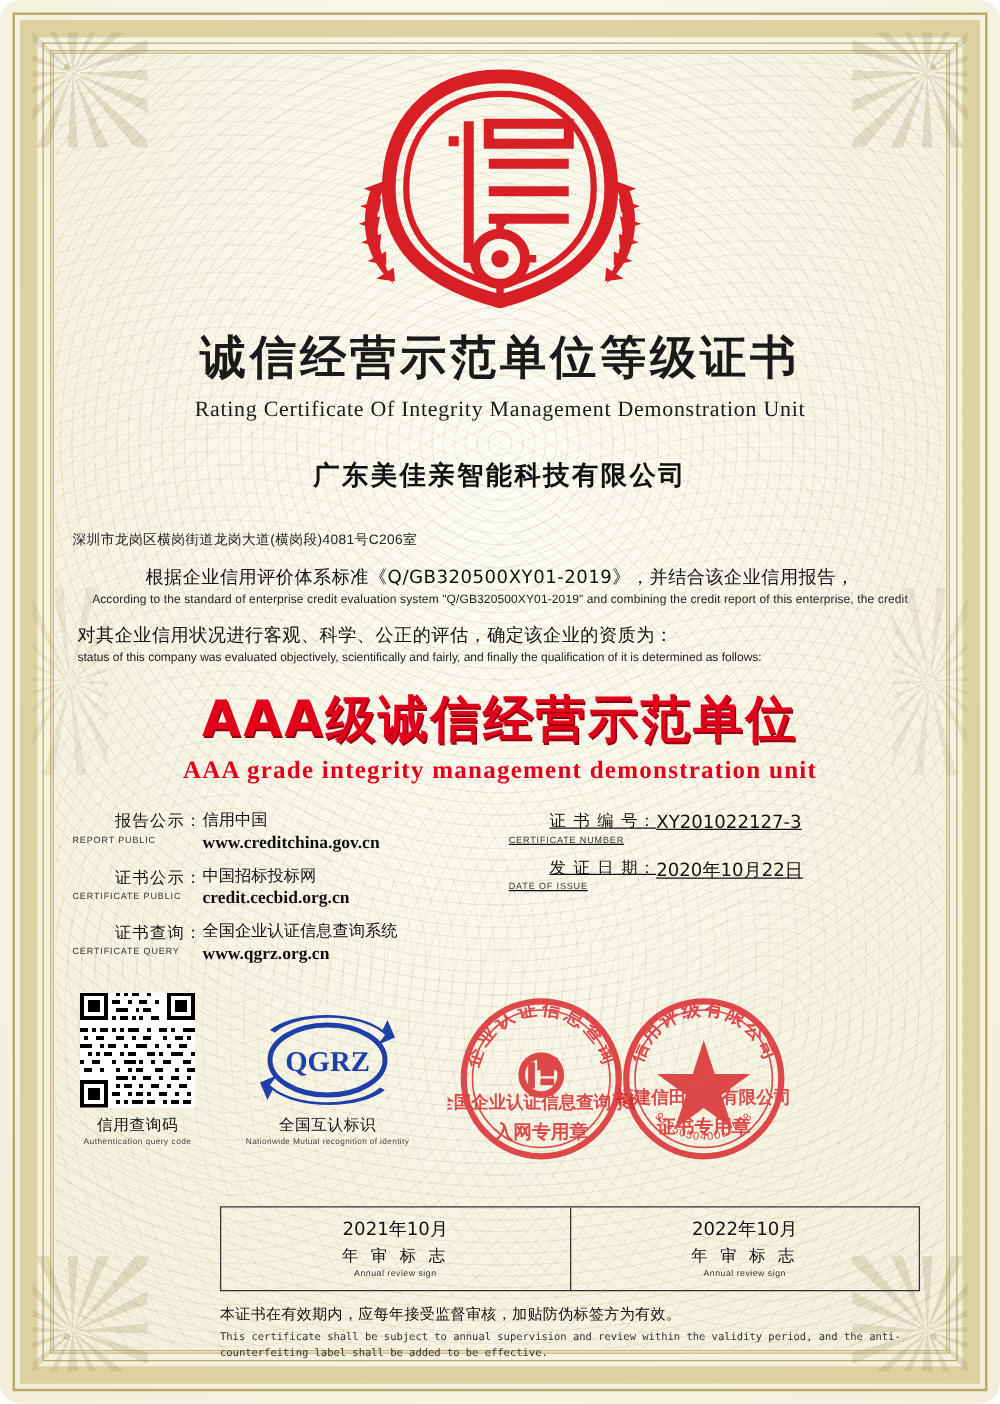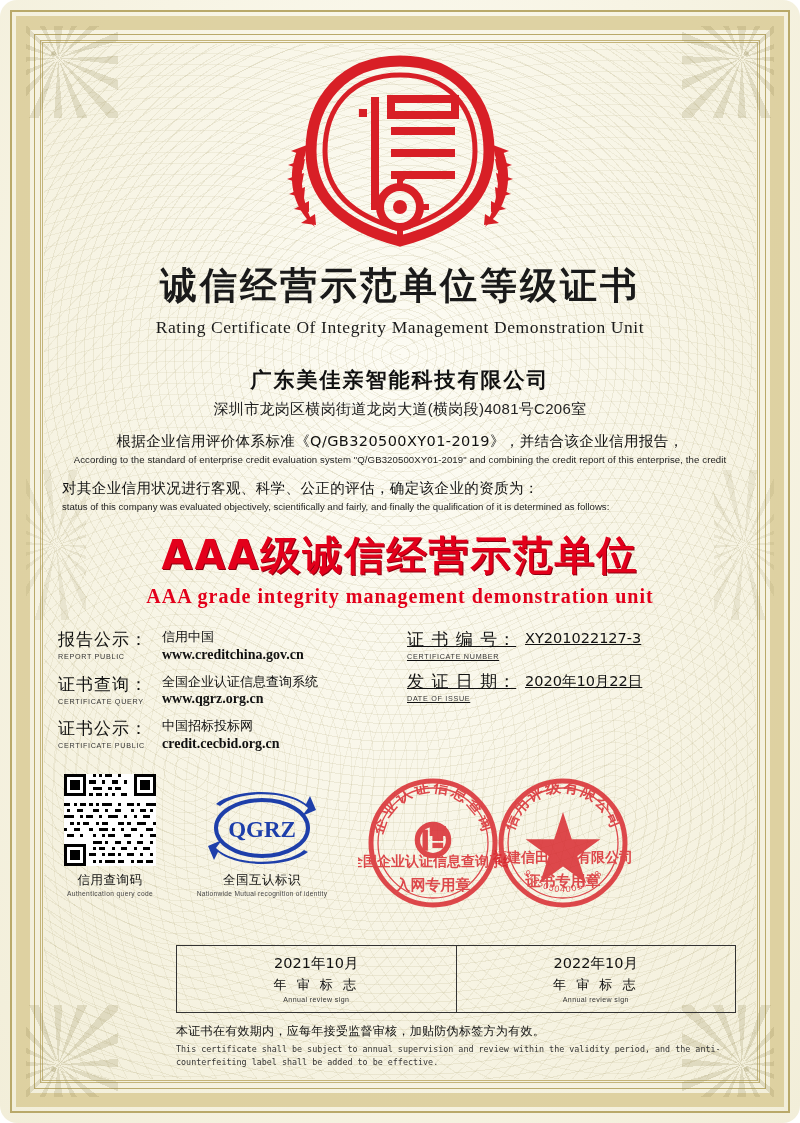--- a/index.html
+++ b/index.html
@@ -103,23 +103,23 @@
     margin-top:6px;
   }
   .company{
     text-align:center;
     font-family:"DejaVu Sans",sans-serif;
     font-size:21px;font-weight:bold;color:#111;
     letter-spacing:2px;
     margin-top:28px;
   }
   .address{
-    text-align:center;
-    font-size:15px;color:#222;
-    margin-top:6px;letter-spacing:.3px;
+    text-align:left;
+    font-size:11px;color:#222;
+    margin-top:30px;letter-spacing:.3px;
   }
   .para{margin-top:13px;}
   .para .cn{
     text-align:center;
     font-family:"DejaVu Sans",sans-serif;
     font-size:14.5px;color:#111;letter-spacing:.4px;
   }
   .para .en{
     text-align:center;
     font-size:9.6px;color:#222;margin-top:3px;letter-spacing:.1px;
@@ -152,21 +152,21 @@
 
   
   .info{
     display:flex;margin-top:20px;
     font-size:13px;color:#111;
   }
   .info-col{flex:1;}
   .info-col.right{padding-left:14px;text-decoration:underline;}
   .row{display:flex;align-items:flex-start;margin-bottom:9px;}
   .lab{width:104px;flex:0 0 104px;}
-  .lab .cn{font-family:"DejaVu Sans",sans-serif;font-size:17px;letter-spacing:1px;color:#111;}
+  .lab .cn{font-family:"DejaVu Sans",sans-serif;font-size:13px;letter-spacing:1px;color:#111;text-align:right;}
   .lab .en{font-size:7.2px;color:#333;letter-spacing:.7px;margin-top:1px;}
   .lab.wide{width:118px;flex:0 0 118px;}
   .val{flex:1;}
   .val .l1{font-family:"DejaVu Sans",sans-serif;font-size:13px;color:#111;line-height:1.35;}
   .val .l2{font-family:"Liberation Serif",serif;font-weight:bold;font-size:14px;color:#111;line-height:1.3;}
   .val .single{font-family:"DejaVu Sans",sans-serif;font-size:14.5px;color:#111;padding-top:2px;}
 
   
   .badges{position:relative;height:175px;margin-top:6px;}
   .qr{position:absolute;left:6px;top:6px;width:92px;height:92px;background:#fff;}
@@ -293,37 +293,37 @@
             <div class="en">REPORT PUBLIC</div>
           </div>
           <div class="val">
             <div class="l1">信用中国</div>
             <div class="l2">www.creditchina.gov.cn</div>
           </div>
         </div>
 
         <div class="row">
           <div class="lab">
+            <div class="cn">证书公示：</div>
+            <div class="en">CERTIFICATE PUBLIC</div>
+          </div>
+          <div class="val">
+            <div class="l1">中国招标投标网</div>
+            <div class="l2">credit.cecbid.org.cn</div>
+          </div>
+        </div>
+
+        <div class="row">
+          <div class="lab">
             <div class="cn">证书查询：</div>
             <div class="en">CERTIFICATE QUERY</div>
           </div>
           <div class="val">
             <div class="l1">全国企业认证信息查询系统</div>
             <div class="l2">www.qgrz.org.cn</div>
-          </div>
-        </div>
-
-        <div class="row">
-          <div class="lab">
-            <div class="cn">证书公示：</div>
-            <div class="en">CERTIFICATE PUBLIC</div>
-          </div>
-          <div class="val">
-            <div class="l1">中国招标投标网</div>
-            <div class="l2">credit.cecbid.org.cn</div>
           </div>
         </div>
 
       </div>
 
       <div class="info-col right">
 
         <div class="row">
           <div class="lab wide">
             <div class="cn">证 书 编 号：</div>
════════
Write the entries out again exactly as they appear, with the pictures omitted.

--- a/index.html
+++ b/index.html
@@ -103,23 +103,23 @@
     margin-top:6px;
   }
   .company{
     text-align:center;
     font-family:"DejaVu Sans",sans-serif;
     font-size:21px;font-weight:bold;color:#111;
     letter-spacing:2px;
     margin-top:28px;
   }
   .address{
-    text-align:center;
-    font-size:15px;color:#222;
-    margin-top:6px;letter-spacing:.3px;
+    text-align:left;
+    font-size:11px;color:#222;
+    margin-top:30px;letter-spacing:.3px;
   }
   .para{margin-top:13px;}
   .para .cn{
     text-align:center;
     font-family:"DejaVu Sans",sans-serif;
     font-size:14.5px;color:#111;letter-spacing:.4px;
   }
   .para .en{
     text-align:center;
     font-size:9.6px;color:#222;margin-top:3px;letter-spacing:.1px;
@@ -152,21 +152,21 @@
 
   
   .info{
     display:flex;margin-top:20px;
     font-size:13px;color:#111;
   }
   .info-col{flex:1;}
   .info-col.right{padding-left:14px;text-decoration:underline;}
   .row{display:flex;align-items:flex-start;margin-bottom:9px;}
   .lab{width:104px;flex:0 0 104px;}
-  .lab .cn{font-family:"DejaVu Sans",sans-serif;font-size:17px;letter-spacing:1px;color:#111;}
+  .lab .cn{font-family:"DejaVu Sans",sans-serif;font-size:13px;letter-spacing:1px;color:#111;text-align:right;}
   .lab .en{font-size:7.2px;color:#333;letter-spacing:.7px;margin-top:1px;}
   .lab.wide{width:118px;flex:0 0 118px;}
   .val{flex:1;}
   .val .l1{font-family:"DejaVu Sans",sans-serif;font-size:13px;color:#111;line-height:1.35;}
   .val .l2{font-family:"Liberation Serif",serif;font-weight:bold;font-size:14px;color:#111;line-height:1.3;}
   .val .single{font-family:"DejaVu Sans",sans-serif;font-size:14.5px;color:#111;padding-top:2px;}
 
   
   .badges{position:relative;height:175px;margin-top:6px;}
   .qr{position:absolute;left:6px;top:6px;width:92px;height:92px;background:#fff;}
@@ -293,37 +293,37 @@
             <div class="en">REPORT PUBLIC</div>
           </div>
           <div class="val">
             <div class="l1">信用中国</div>
             <div class="l2">www.creditchina.gov.cn</div>
           </div>
         </div>
 
         <div class="row">
           <div class="lab">
+            <div class="cn">证书公示：</div>
+            <div class="en">CERTIFICATE PUBLIC</div>
+          </div>
+          <div class="val">
+            <div class="l1">中国招标投标网</div>
+            <div class="l2">credit.cecbid.org.cn</div>
+          </div>
+        </div>
+
+        <div class="row">
+          <div class="lab">
             <div class="cn">证书查询：</div>
             <div class="en">CERTIFICATE QUERY</div>
           </div>
           <div class="val">
             <div class="l1">全国企业认证信息查询系统</div>
             <div class="l2">www.qgrz.org.cn</div>
-          </div>
-        </div>
-
-        <div class="row">
-          <div class="lab">
-            <div class="cn">证书公示：</div>
-            <div class="en">CERTIFICATE PUBLIC</div>
-          </div>
-          <div class="val">
-            <div class="l1">中国招标投标网</div>
-            <div class="l2">credit.cecbid.org.cn</div>
           </div>
         </div>
 
       </div>
 
       <div class="info-col right">
 
         <div class="row">
           <div class="lab wide">
             <div class="cn">证 书 编 号：</div>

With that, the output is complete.